Pipeline steps
The pipeline steps are based on the train-student recipe. They can be represented as a Directly Acyclic Graph (DAG) (svg).
This scheme is slightly outdated, since it was generated using Snakemake and we stopped maintaining it, but it shows the idea of dependencies.
Toolchain
Installs dependencies and compiles Marian and other tools.
Data downloading
Downloads datasets and samples an appropriate amount from the sentences. The time depends on dataset size. The sampling of huge mono datasets (100M+ sentences) is the most intensive operation.
Uses datasets.train
configuration section.
Analyze data
Runs data analysis on the downloaded datasets and outputs charts. For example a distribution of sentence length in a dataset.
Data cleaning
Basic preprocessing, dataset specific, language specific, rule based and other attempts to clean noisy data in parallel and monolingual datasets. Good parallelization across CPU cores. To make cleaning of a new language more efficient add it to clean_parallel.py.
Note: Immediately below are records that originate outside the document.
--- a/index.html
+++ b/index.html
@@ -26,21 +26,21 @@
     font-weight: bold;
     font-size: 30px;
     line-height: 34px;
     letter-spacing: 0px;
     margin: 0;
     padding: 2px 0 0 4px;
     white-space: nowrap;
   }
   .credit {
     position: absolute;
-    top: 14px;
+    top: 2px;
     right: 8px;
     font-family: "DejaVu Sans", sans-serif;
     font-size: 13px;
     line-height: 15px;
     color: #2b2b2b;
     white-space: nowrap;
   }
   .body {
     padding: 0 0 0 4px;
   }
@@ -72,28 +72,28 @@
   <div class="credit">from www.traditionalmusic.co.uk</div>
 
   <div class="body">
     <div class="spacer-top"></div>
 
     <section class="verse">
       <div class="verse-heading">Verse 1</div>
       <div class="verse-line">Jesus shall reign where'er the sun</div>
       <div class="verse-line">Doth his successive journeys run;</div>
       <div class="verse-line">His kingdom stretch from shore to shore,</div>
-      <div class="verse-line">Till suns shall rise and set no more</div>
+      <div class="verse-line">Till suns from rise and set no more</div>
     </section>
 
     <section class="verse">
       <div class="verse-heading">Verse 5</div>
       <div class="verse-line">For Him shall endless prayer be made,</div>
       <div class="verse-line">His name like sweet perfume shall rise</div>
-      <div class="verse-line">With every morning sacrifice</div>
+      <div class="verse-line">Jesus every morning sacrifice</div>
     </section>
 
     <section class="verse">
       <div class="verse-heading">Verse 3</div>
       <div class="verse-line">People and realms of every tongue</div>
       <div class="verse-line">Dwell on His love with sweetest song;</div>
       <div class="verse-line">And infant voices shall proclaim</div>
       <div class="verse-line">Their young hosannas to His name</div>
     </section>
Alternatively use OpusCleaner.
Bicleaner AI
Filters noisy sentence pairs in a parallel corpus using bicleaner-ai classifier. Cleaning thresholds are configurable per dataset, see Dataset cleaning
See more details on the Bicleaner page.
Merge and dedupe
Merges clean datasets into one and applies deduplication.
Training vocabulary
Trains SentencePiece vocabulary/tokenizer model on parallel corpus.
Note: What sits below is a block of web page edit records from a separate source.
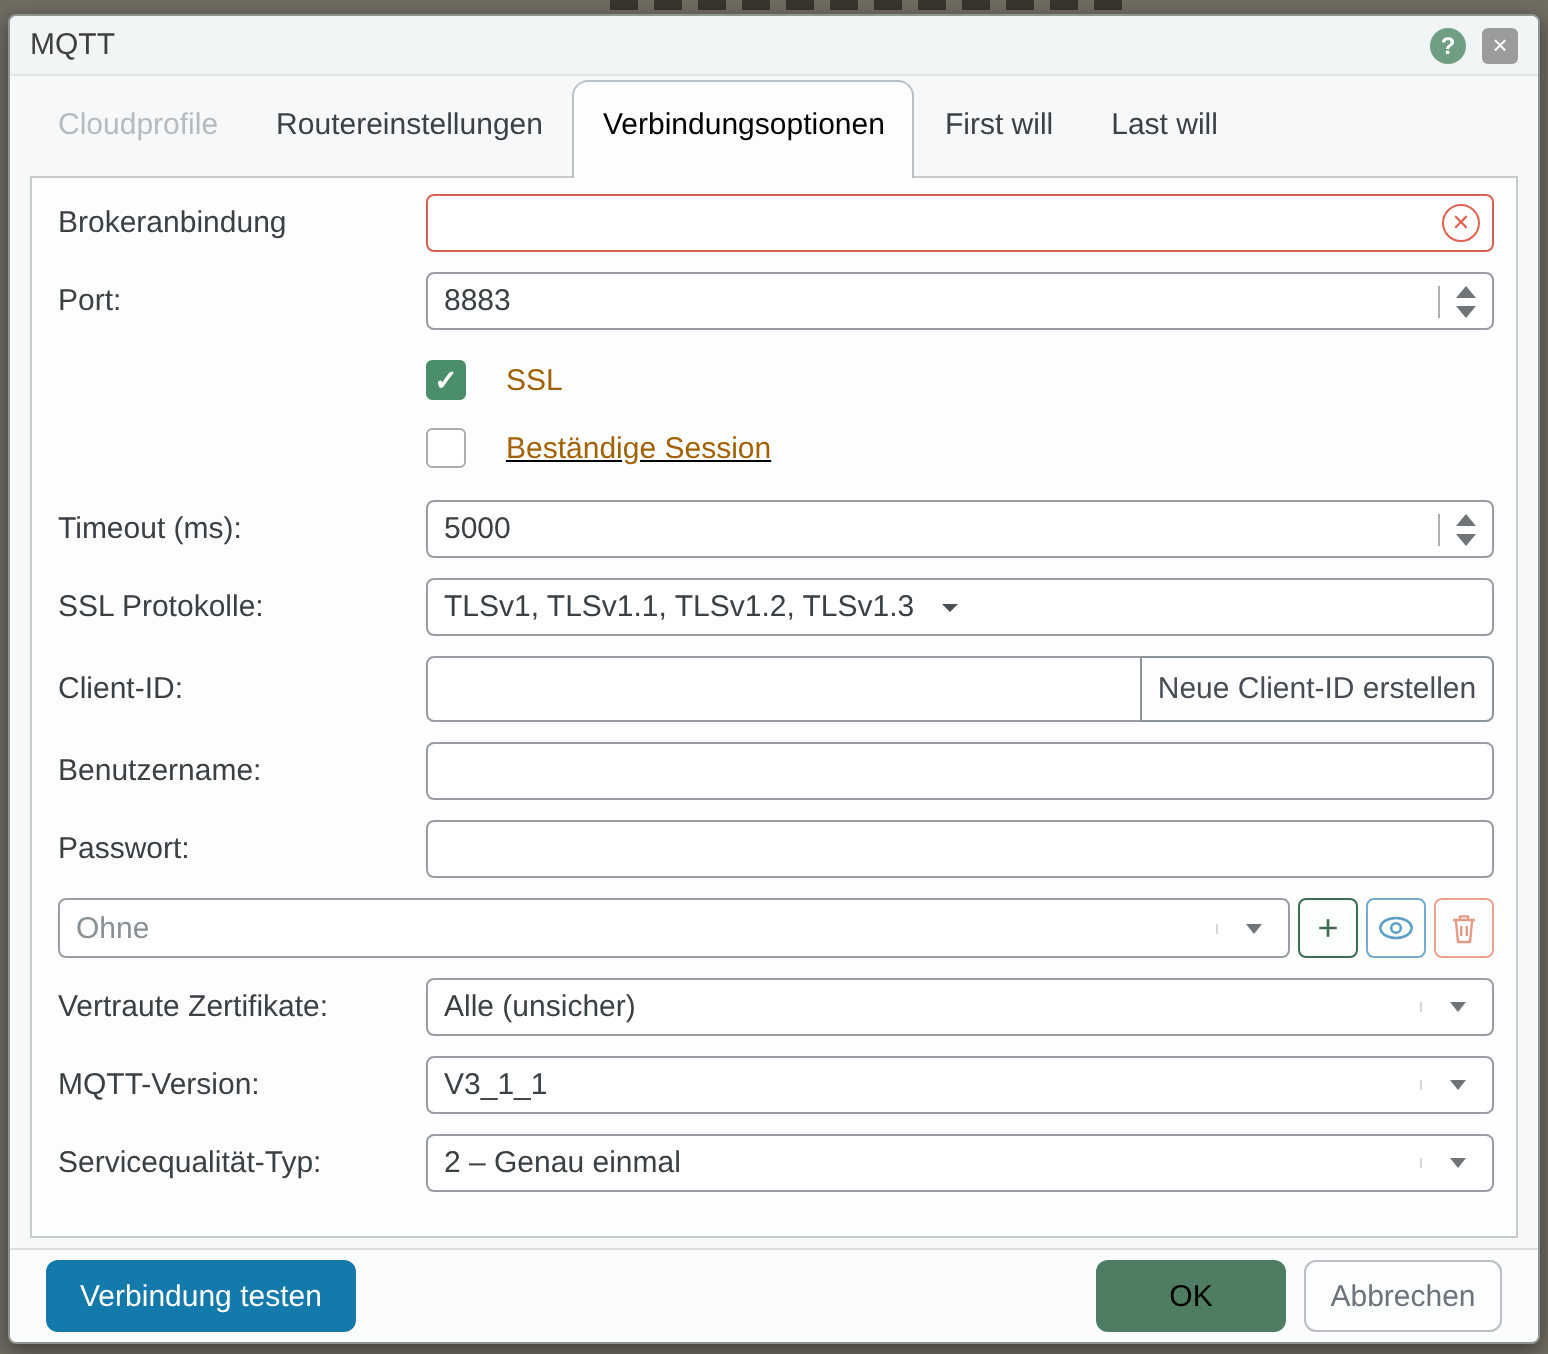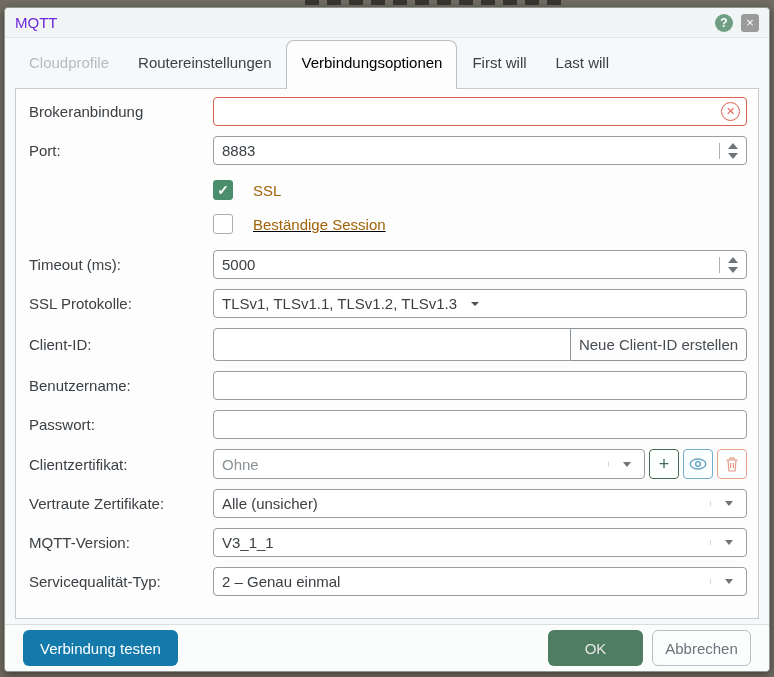--- a/index.html
+++ b/index.html
@@ -25,21 +25,21 @@
   }
   
   .titlebar {
     height: 30px; flex: 0 0 30px;
     background: #f2f5f6;
     border-bottom: 1px solid #e2e6e8;
     border-radius: 4px 4px 0 0;
     display: flex; align-items: center;
     padding: 0 10px;
   }
-  .title { font-size: 15px; color: #6d28d9; }
+  .title { font-size: 15px; color: #404040; }
   .titlebar-spacer { flex: 1; }
   .icon-help {
     width: 18px; height: 18px; border-radius: 50%;
     background: #6f9e83; color: #fff;
     font-size: 12px; font-weight: bold;
     display: flex; align-items: center; justify-content: center;
     cursor: pointer; margin-right: 8px;
   }
   .icon-close {
     width: 18px; height: 18px; border-radius: 3px;
@@ -186,21 +186,21 @@
     border-radius: 0 0 4px 4px;
     display: flex; align-items: center;
     padding: 0 18px;
   }
   .btn {
     height: 36px; border-radius: 6px;
     font-size: 15px; font-family: "Liberation Sans", sans-serif;
     cursor: pointer; border: none;
   }
   .btn-test { background: #137aab; color: #fff; padding: 0 17px; }
-  .btn-ok { background: #4e7d62; color: #e5e5e5; width: 95px; margin-left: auto; }
+  .btn-ok { background: #4e7d62; color: #000000; width: 95px; margin-left: auto; }
   .btn-cancel { background: #fcfdfd; color: #6b747b; width: 99px; margin-left: 9px; border: 1px solid #b9bfc4; }
 </style>
 </head>
 <body>
 
 <div class="bg-text-remnant"></div>
 
 <div class="dialog">
 
   <div class="titlebar">
@@ -304,21 +304,20 @@
     <div class="row">
       <span class="row-label">Passwort:</span>
       <div class="control">
         <div class="field">
           <input type="text" value="" style="">
         </div>
       </div>
     </div>
 
     <div class="row">
-      <span class="row-label">Clientzertifikat:</span>
       <div class="control">
         <div class="field" style="height:30px;">
           <span class="select-text muted">Ohne</span>
           <span class="caret-box">
               <span class="caret"></span>
             </span>
         </div>
         <span class="mini-btn add">+</span>
         <span class="mini-btn view">
           <svg width="18" height="12" viewBox="0 0 18 12">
See more details on choosing the size of vocabulary here.
Training backward model
Trains a shallow sequence to sequence RNN model in an opposite direction. It is useful for back-translations and cross entropy filtering. It is based on a marian example.
Augmentation with back-translations
Translates monolingual corpus combined from monolingual datasets in target language using the backward model.
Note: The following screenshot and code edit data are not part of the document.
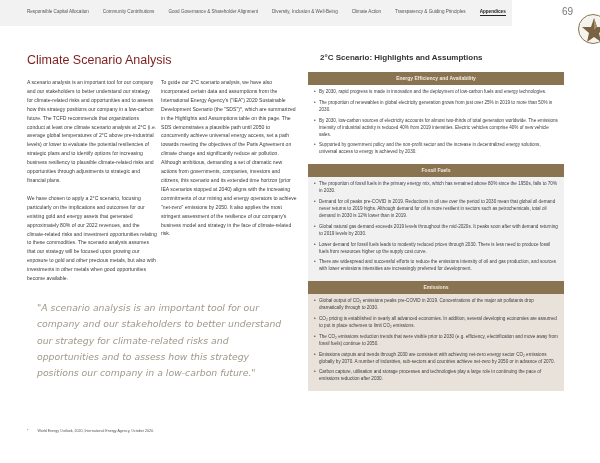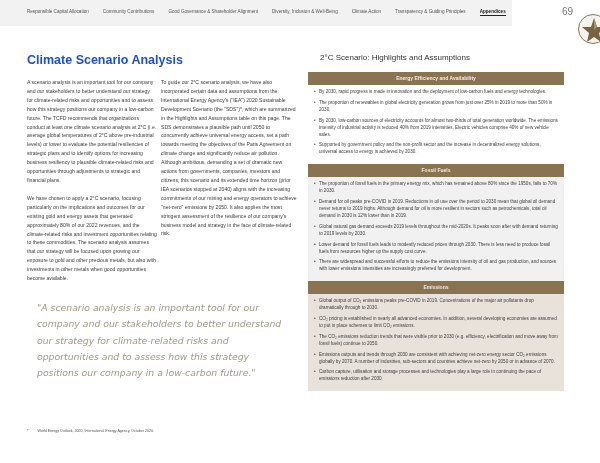--- a/index.html
+++ b/index.html
@@ -6,31 +6,31 @@
   html, body { width: 600px; height: 463px; background: #ffffff; overflow: hidden; }
   body { font-family: "Liberation Sans", sans-serif; color: #3a3a3a; position: relative; }
 
   .topbar { position: absolute; left: 0; top: 0; width: 512px; height: 26px; background: #f2f2f2; }
   .nav { position: absolute; left: 27px; top: 9px; display: flex; gap: 0; font-size: 4.6px; color: #555; }
   .nav span { margin-right: 14px; white-space: nowrap; }
   .nav span.active { color: #222; font-weight: bold; border-bottom: 1px solid #222; padding-bottom: 1px; }
   .pagenum { position: absolute; left: 562px; top: 6px; font-size: 10px; color: #777; }
   .star-badge { position: absolute; left: 578px; top: 14px; width: 30px; height: 30px; border-radius: 50%; background: #f5f3ee; border: 1px solid #8c7452; overflow: hidden; }
 
-  .title-left { position: absolute; left: 27px; top: 53px; font-size: 12.5px; font-weight: bold; color: #1d4ed8; }
+  .title-left { position: absolute; left: 27px; top: 53px; font-size: 12.5px; font-weight: normal; color: #7f1d1d; }
   .col { position: absolute; font-size: 5.1px; line-height: 8.9px; color: #3a3a3a; }
   .col p { margin-bottom: 9px; }
   .col1 { left: 27px; top: 78px; width: 130px; }
   .col2 { left: 161px; top: 78px; width: 137px; }
 
   .quote { position: absolute; left: 37px; top: 300px; width: 250px; font-size: 9.3px; line-height: 16.3px; font-style: italic; color: #a09888; font-family: "DejaVu Sans", sans-serif; font-weight: normal; }
   .footnote { position: absolute; left: 27px; top: 429px; font-size: 3.6px; color: #555; }
   .footnote .mark { margin-right: 8px; }
 
-  .title-right { position: absolute; left: 312px; top: 53px; font-size: 8px; font-weight: normal; color: #333; padding-left: 8px; }
+  .title-right { position: absolute; left: 312px; top: 53px; font-size: 8px; font-weight: bold; color: #333; padding-left: 8px; }
   .table { position: absolute; left: 308px; top: 72px; width: 256px; }
   .sec-head { background: #8a7350; color: #f3ece0; font-size: 5px; text-align: center; height: 13px; line-height: 13px; font-weight: bold; }
   .sec-body { padding: 4px 6px 4px 6px; font-size: 4.6px; line-height: 6.9px; color: #3d3d3d; }
   .sec-body.white { background: #ffffff; }
   .sec-body.grey { background: #f1f1f1; }
   .sec-body.beige { background: #e8e2db; }
   .sec-body li { list-style: none; position: relative; padding-left: 5px; margin-bottom: 4px; }
   .sec-body li::before { content: "•"; position: absolute; left: 0; top: 0; }
 </style>
 </head>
It is more useful for low-resource languages but is still recommended for high-resource ones as well.
Training alignments
Trains whitespace-tokenized alignments accepted by OpusTrainer using eflomal library.
It trains alignments separately for origninal parallel, backtranslated and student corpus. Backtranslated and student steps use eflobal priors extracted from the alignments trained for the original parallel corpus. It can improve accuracy for a smaller corpus as well as performance.
It works with uncompressed datasets, so it can be heavy on disk.
Training teacher
Trains several big transformer models on the augmented dataset. They will be later used for decoding as an ensemble of models.
Translation by teachers
Translates the corpus and the monolingual data in source language (configurable in datasets.mono-src
) using the ensemble of teacher models.
This is the heaviest part of the pipeline but highly parallelizable.
Cross-entropy filtering
Scores the translated corpus with the backward model and removes a part of the corpus with the lowest scores to reduce noise.
At this point we work with huge datasets that can be very disk intensive.
Training shortlist
Trains SentencePiece tokenized alignments using elfomal similar to the alignments steps and then extracts lexical shortlist using extract_lex tool.
Some tools require uncompressed datasets on disk, and they are huge at this point. Good CPU parallelization.
Training student
Trains a small transformer student model on the filtered data and using the alignments. OpusTrainer remaps the alignment to SentencePiece. See more details on the OpusTrainer page.
Fine-tuning student
Fine-tunes the student model by emulating 8bit GEMM during training. Converges very quickly and then degrades.
Quantization
Applies 8 bit quantization to the fined-tuned student model. Marian CPU threads must be set to 1 for this step.
Evaluation
Calculates metrics for all models (BLEU, chrF) using SacreBLEU. It runs Marian decoding GPU for all models except the quantized ones that it runs on CPU.
It uses datasets.test
configuration section.
Export
Exports the trained model and the shortlist to (bergamot-translator)(https://github.com/mozilla/bergamot-translator) format.
Resource usage
Step | Bottleneck |
---|---|
Installation | CPU |
Data downloading | Network, Disk |
Analyze data | CPU, Disk |
Data cleaning | CPU |
Bicleaner | GPU |
Merge and dedupe | CPU, Disk |
Training vocabulary | CPU |
Training backward model | GPU |
Augmentation with back-translations | GPU |
Training alignments | CPU, Disk |
Training teacher | GPU |
Translation by teacher | GPU |
Cross-entropy filtering | GPU, CPU, Disk |
Training shortlist | CPU, Disk |
Training student | GPU |
Fine-tuning student | GPU |
Quantizaiton | CPU |
Evaluation | GPU |
Export |